I'm sure PipeWire is technically more advanced, but as someone that just wants to make music using a DAW by tracking external synthesizers, a _bit_ higher latency doesn't kill, especially if the DAW can compensate for said latencies.

It's nice to hear that PipeWire supports more codecs, but here WAV, FLAC and MP3 are more than sufficient for my needs (and the needs of 99% of producers out there)

At the end of the day when I'm inspired I simply want to make music instead of mucking around with config and troubleshooting. It might be that the Linux audio landscape will offer this at some point, but I don't see that happening any time soon.


> Yeah, the basic things just work on MacOS. But try to do fancy audio routing, low latency processing and other things and you're left with spending hundreds of dollars on apps that give you half a hacky solution.

This; and that also includes running macOS version a release, two or three behind, because the newer ones break your setup.


> This; and that also includes running macOS version a release, two or three behind, because the newer ones break your setup.

That's true, and it's a widely known wisdom, but in my case my Mac isn't even connected to the network: I'm using it just as an appliance solely dedicated for audio / video editing and production.


I also hope the "pro" audio side gets more love. I'm not an audio pro, but I do play music.

Long story short, I tried pipewire for a year, it was a wasted year. Realtime audio never worked, it was a mess of configurations that didn't fix anything. Went back to Jack, everything worked.

Was sad that I could have spent more time making music instead of messing with "the newest, greatest, and best" in the Linux world.


When you want to get something done, it rarely is a good idea to use the “newest, greatest, and best”. You really want “old, proven, and reliable.”

Now if only hiring managers would realize the same is true for SWE roles…..
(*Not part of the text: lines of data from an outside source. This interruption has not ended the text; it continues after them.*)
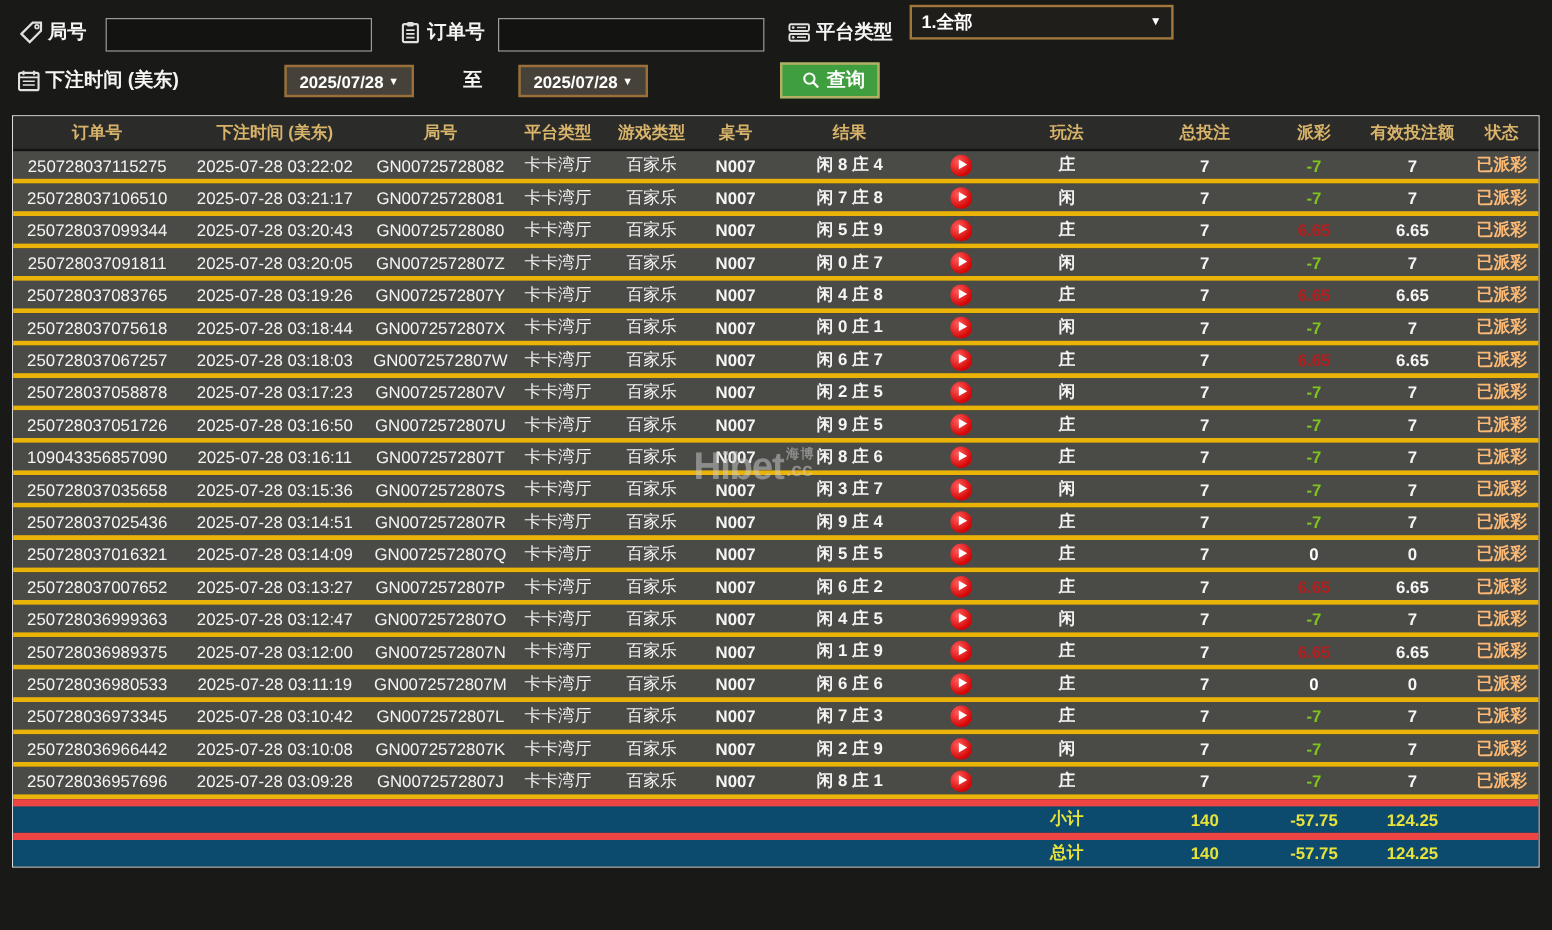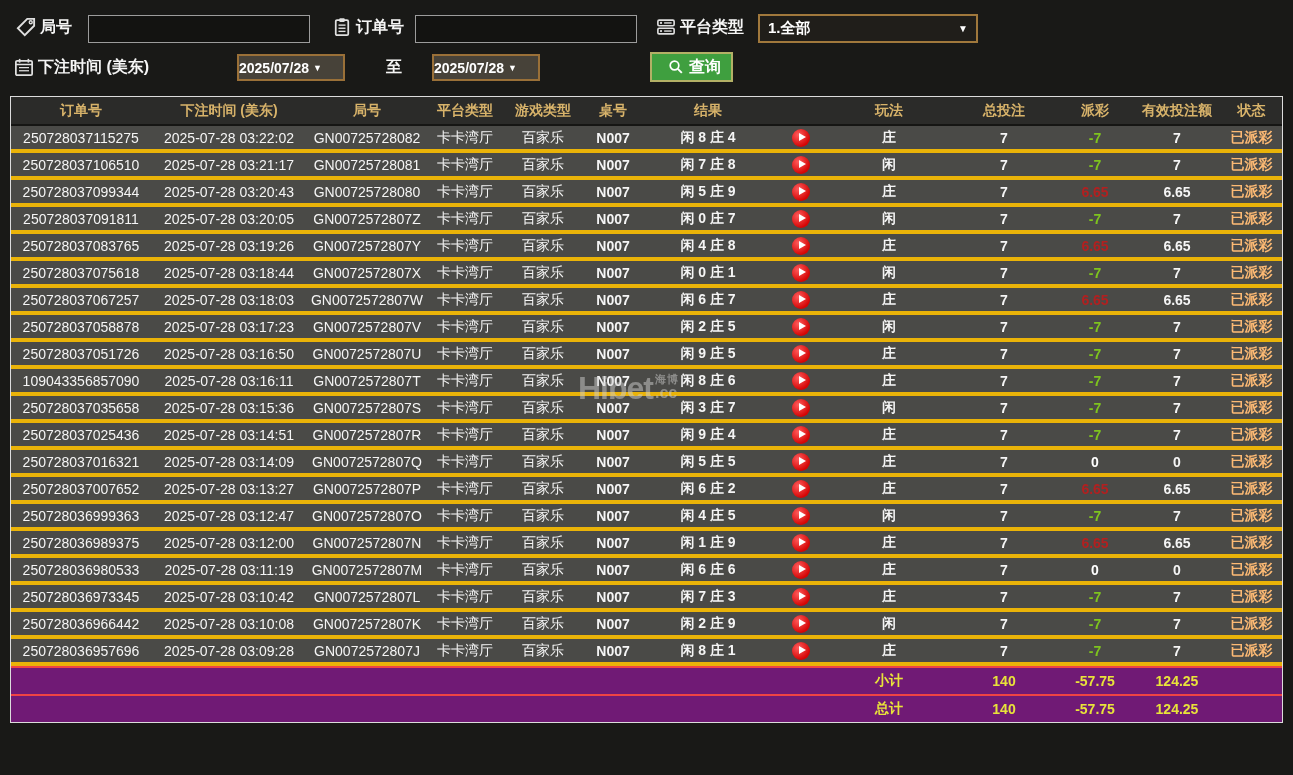--- a/index.html
+++ b/index.html
@@ -122,7 +122,7 @@
       </svg>
   </span>
   <span class="flabel" style="left:680px;top:17px;">平台类型</span>
-  <div class="dd" style="left:758px;top:14px;width:220px;height:29px;">
+  <div class="dd" style="left:758px;top:4px;width:220px;height:29px;">
     <span>1.全部</span>
     <span class="caret">▼</span>
   </div>

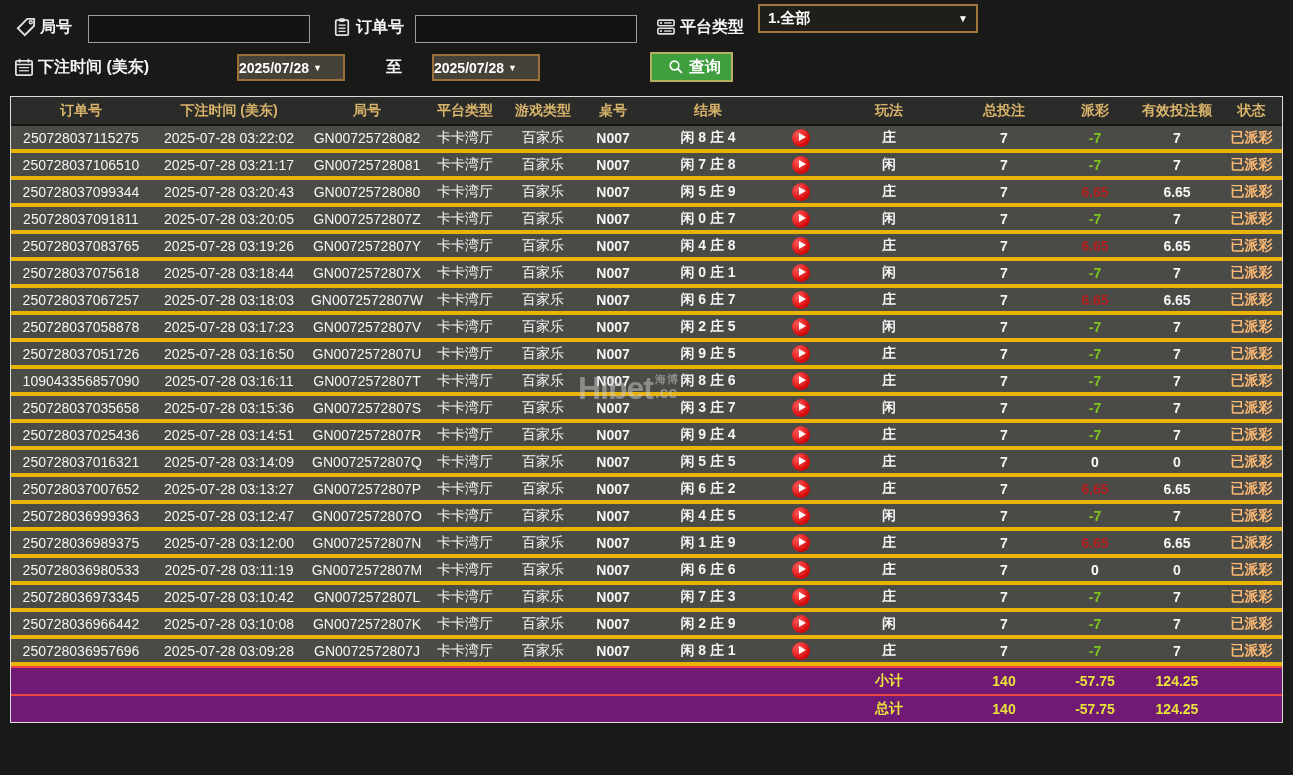--- a/index.html
+++ b/index.html
@@ -28,7 +28,7 @@
   }
   .dd .caret { font-size:10px; color:#fff; }
   .datebtn {
-    position:absolute; display:flex; align-items:center; gap:4px;
+    position:absolute; display:flex; align-items:center; justify-content:center; gap:4px;
     background:#474239; border:2px solid #9a7038; color:#fff;
     font-size:14px; font-weight:700; cursor:pointer;
   }

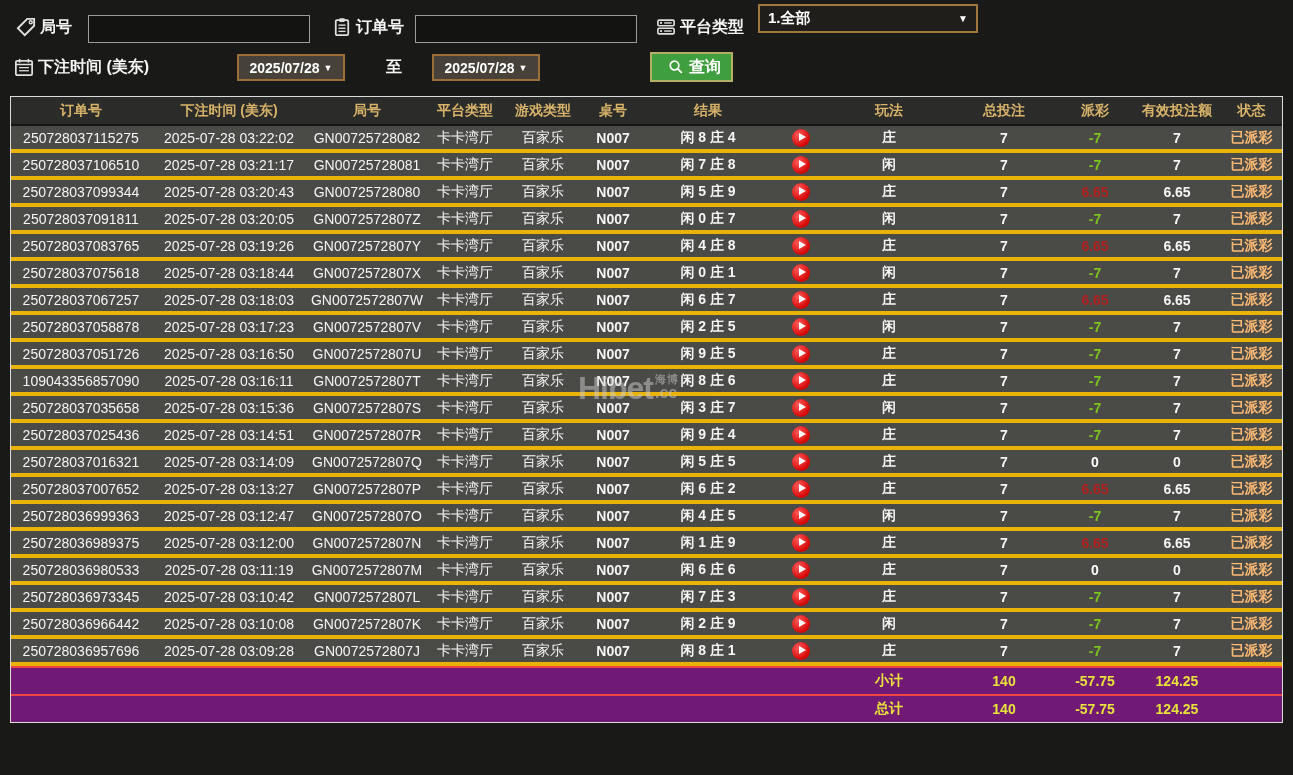--- a/index.html
+++ b/index.html
@@ -73,7 +73,7 @@
     content:""; position:absolute; left:7px; top:4.5px;
     border-left:7px solid #fff; border-top:4.5px solid transparent; border-bottom:4.5px solid transparent;
   }
-  .tfoot { height:28px; background:#701a75; border-top:2px solid #ef4444; }
+  .tfoot { height:28px; background:#0c4a6e; border-top:6px solid #ef4444; }
   .tfoot .fc { text-align:center; font-size:14px; font-weight:700; color:#e8e33a; white-space:nowrap; }
 
   .watermark {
Can't edit my post, but I think I've found a place that fits my requirements: https://forevernoob.hashnode.dev/the-beginning - In any case I'll try to update as I go.


I ran into a bunch of issues with it on a headless userless system. Unfortunately, like pulse, it's deeply integrated with dbus/policykit/xdg stuff. Wireplumber was looking for XDG_HOME_DIR and breaking when it couldn't find one, dbus issues when doing things from root services, Jack clients couldn't connect, etc.

I'm prepared to like it better than pulse, and alsa has its warts, but I'm not 100% convinced yet.